Extracted records
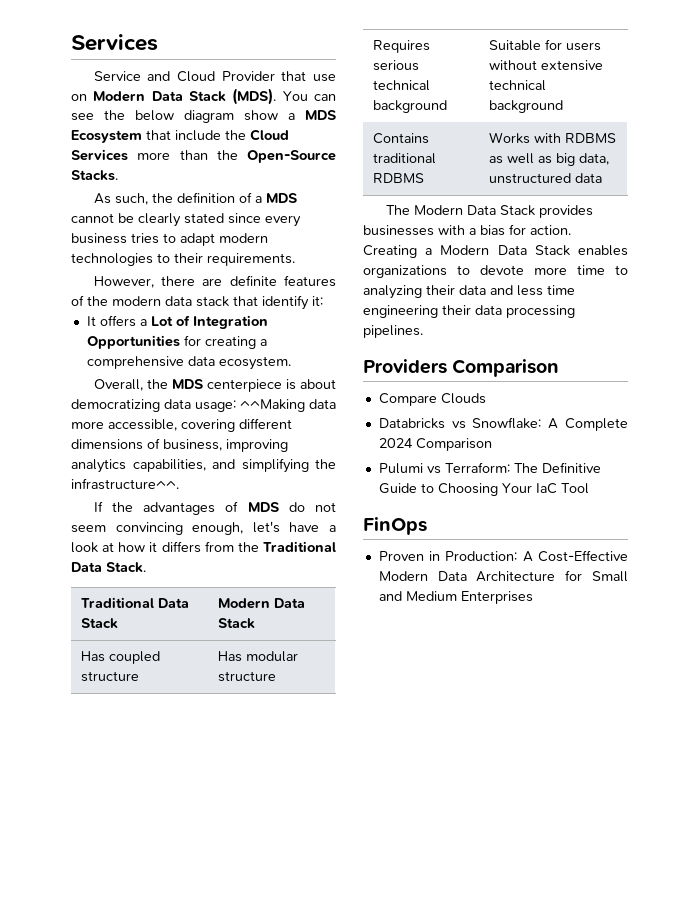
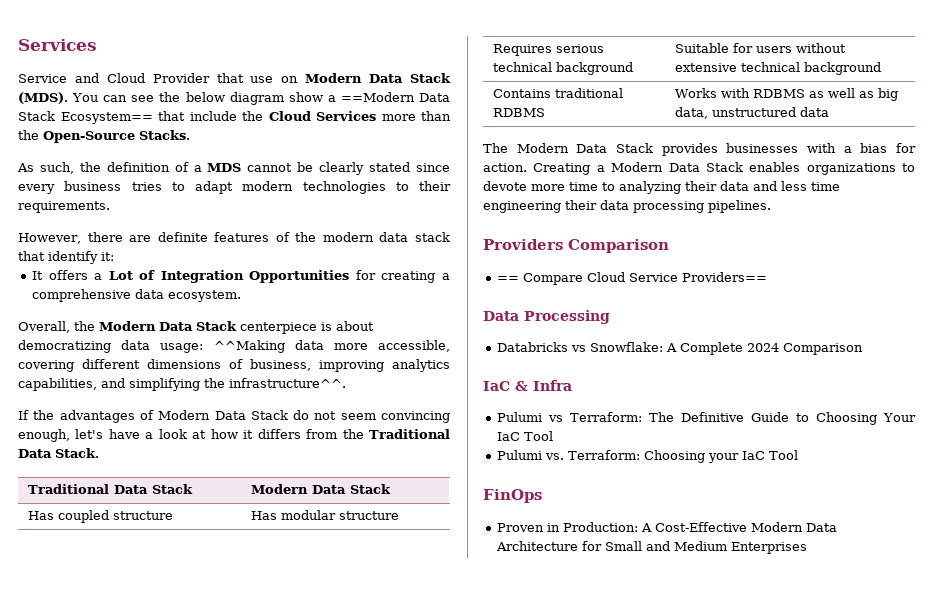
- You can see the below diagram show a MDS Ecosystem that include the Cloud Services more than the Open-Source Stacks.
+ You can see the below diagram show a ==Modern Data Stack Ecosystem== that include the Cloud Services more than the Open-Source Stacks.
- Overall, the MDS centerpiece is about democratizing data usage: ^^Making data more accessible, covering different dimensions of business, improving analytics capabilities, and simplifying the infrastructure^^.
+ Overall, the Modern Data Stack centerpiece is about democratizing data usage: ^^Making data more accessible, covering different dimensions of business, improving analytics capabilities, and simplifying the infrastructure^^.
- If the advantages of MDS do not seem convincing enough, let's have a look at how it differs from the Traditional Data Stack.
+ If the advantages of Modern Data Stack do not seem convincing enough, let's have a look at how it differs from the Traditional Data Stack.
- Compare Clouds
+ == Compare Cloud Service Providers==
+ Data Processing
+ IaC & Infra
+ Pulumi vs. Terraform: Choosing your IaC Tool

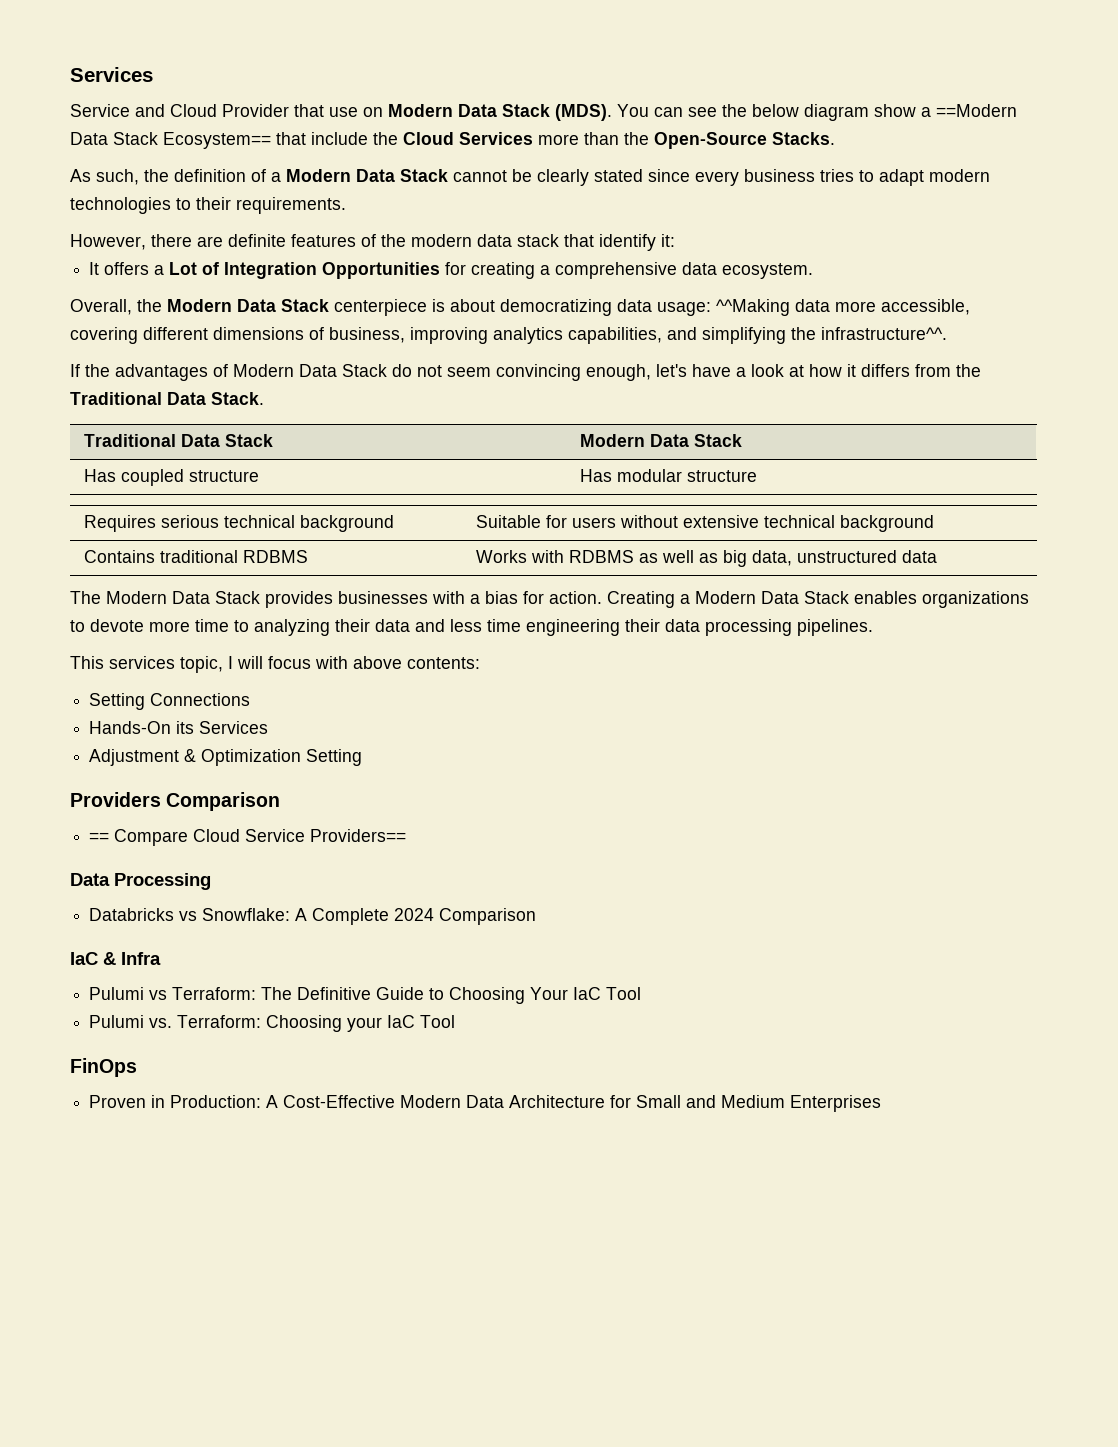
- As such, the definition of a MDS cannot be clearly stated since every business tries to adapt modern technologies to their requirements.
+ As such, the definition of a Modern Data Stack cannot be clearly stated since every business tries to adapt modern technologies to their requirements.
+ This services topic, I will focus with above contents:
+ Setting Connections
+ Hands-On its Services
+ Adjustment & Optimization Setting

Exercise aim
Look above for the line with "- Overall, the" and the line with "- As such, the"; set down those two lines and all lines between them exactly, without pictures and without anything else.

The answer
- Overall, the MDS centerpiece is about democratizing data usage: ^^Making data more accessible, covering different dimensions of business, improving analytics capabilities, and simplifying the infrastructure^^.
+ Overall, the Modern Data Stack centerpiece is about democratizing data usage: ^^Making data more accessible, covering different dimensions of business, improving analytics capabilities, and simplifying the infrastructure^^.
- If the advantages of MDS do not seem convincing enough, let's have a look at how it differs from the Traditional Data Stack.
+ If the advantages of Modern Data Stack do not seem convincing enough, let's have a look at how it differs from the Traditional Data Stack.
- Compare Clouds
+ == Compare Cloud Service Providers==
+ Data Processing
+ IaC & Infra
+ Pulumi vs. Terraform: Choosing your IaC Tool

- As such, the definition of a MDS cannot be clearly stated since every business tries to adapt modern technologies to their requirements.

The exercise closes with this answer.